# 6 testing methods for binary classification

By Pablo Martin, Artelnics.

Once a predictive model has been trained, it is needed to evaluate its predictive power on new data that have not been seen before, the testing instances subset. This process will determine if the predictive model is good enough to be moved into the production phase.

The purpose of testing analysis is to compare the responses of the trained predictive model against the correct predictions for every of the instances of the testing set. As these cases have not been used before to train the predictive model, the results of this process can be used as a simulation of what would happen in a real world situation.

Depending on the type of problem that we are analyzing, there are some specific methods that may help us to study in depth the performance of the predictive model. In this case, we focus on the following testing analysis methods for binary classification problems:

1. Confusion matrix.
2. Binary classification tests.
3. Conversion rates.
4. ROC curve.
5. Cumulative gain.
6. Lift chart.

To illustrate that, we use the following testing data set. The column named target determines whether the corresponding instance is negative (0) or positive (1) and the column named output is the score given by the predictive model to each instance, it can be interpreted as the probability that the instance is positive.
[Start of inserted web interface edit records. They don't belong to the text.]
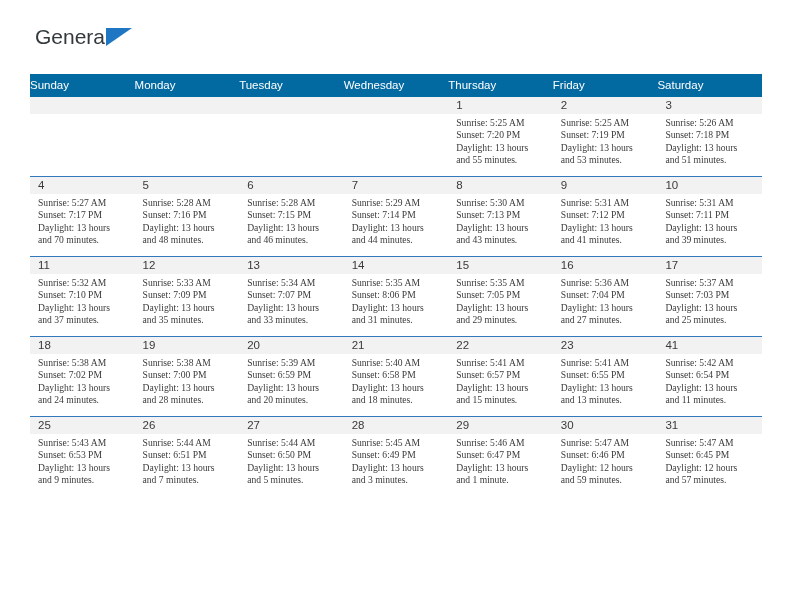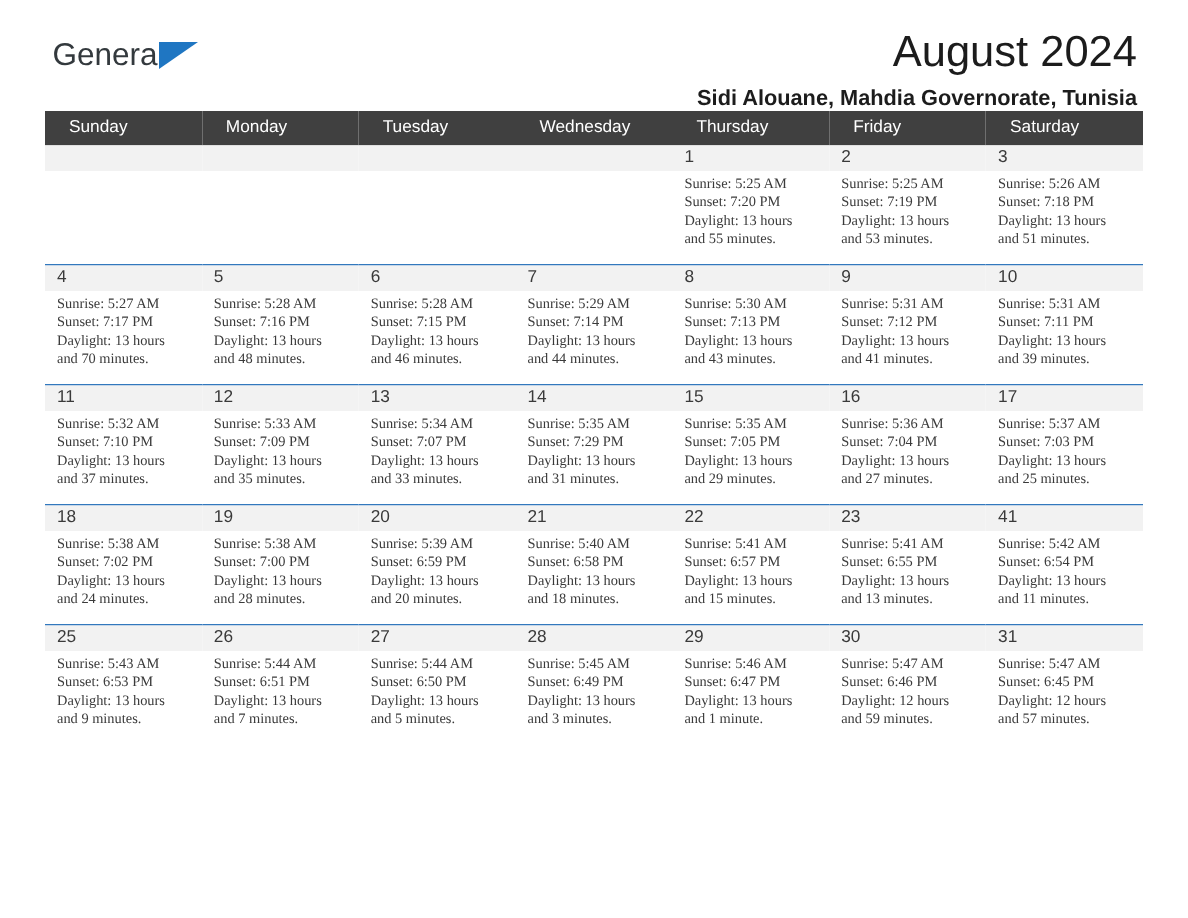"August 2024" div.title-block { html: <div> <div>August 2024</div> <div>Sidi Alouane, Mahdia Governorate, Tunisia</div> </div> -> none }
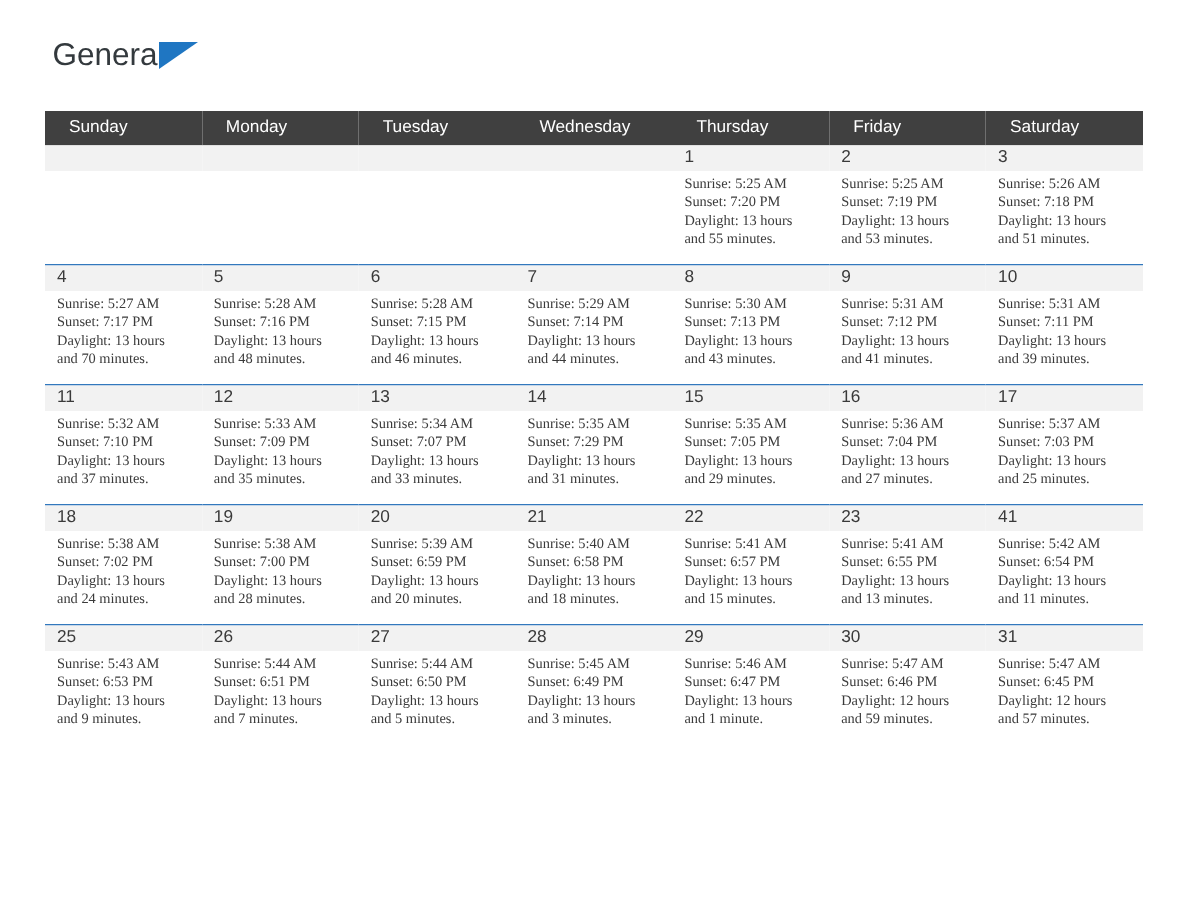"Sunday" .calendar th { background: #404040 -> #0369a1; padding: 5px 0 6px 16px -> 5px 0 6px 0 }
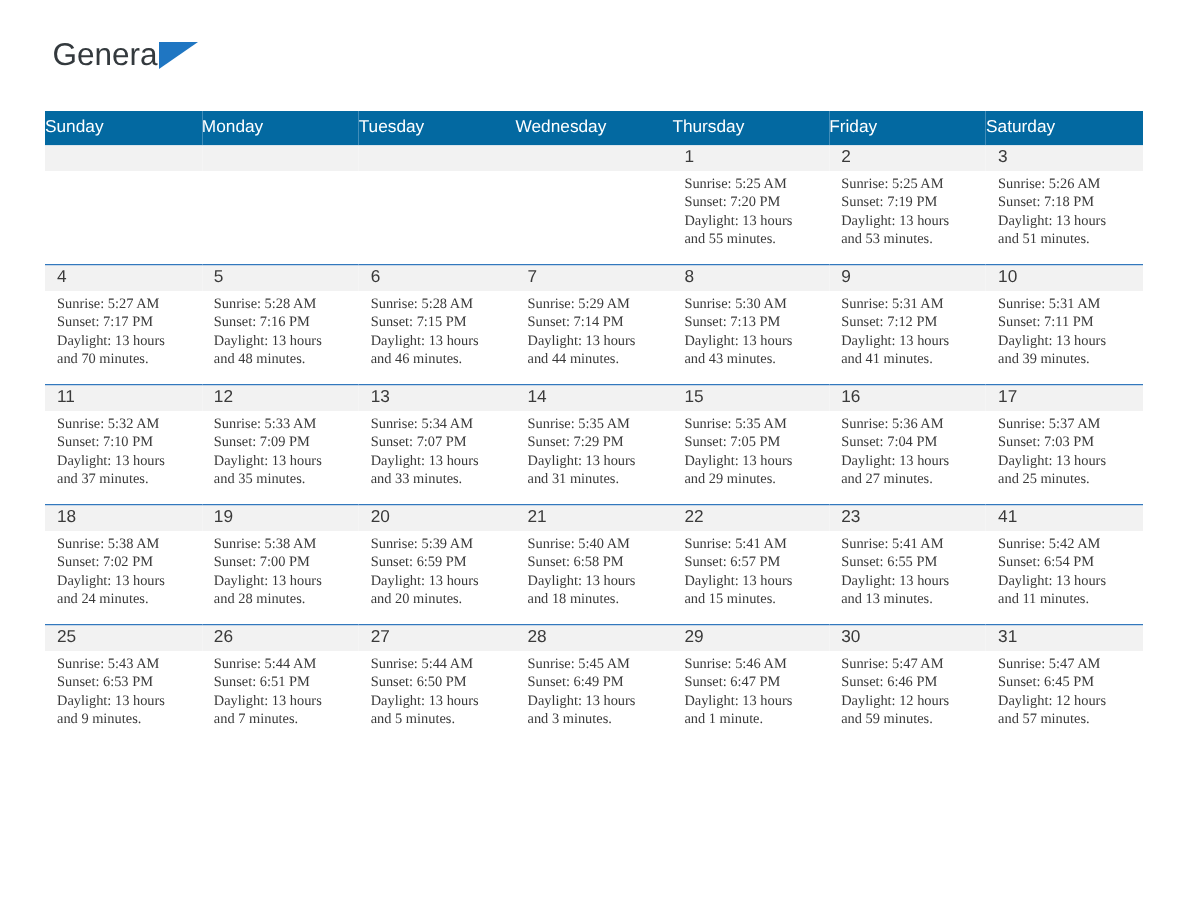"Sunset: 7:29 PM" div { text: 7:29 -> 8:06 }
Instance Target Output Instance Target Output
1 1 0.99 11 1 0.41
2 1 0.85 12 0 0.40
3 1 0.70 13 0 0.28
4 1 0.60 14 0 0.27
5 0 0.55 15 0 0.26
6 1 0.54 16 0 0.25
7 0 0.53 17 0 0.24
8 1 0.52 18 0 0.23
9 0 0.51 19 0 0.20
10 1 0.49 20 0 0.10

## 1. Confusion matrix

The confusion matrix is an mxm, where m is the number of classes to be predicted. For binary classification problems, the number of classes is 2, thus the confusion matrix will have 2 rows and columns.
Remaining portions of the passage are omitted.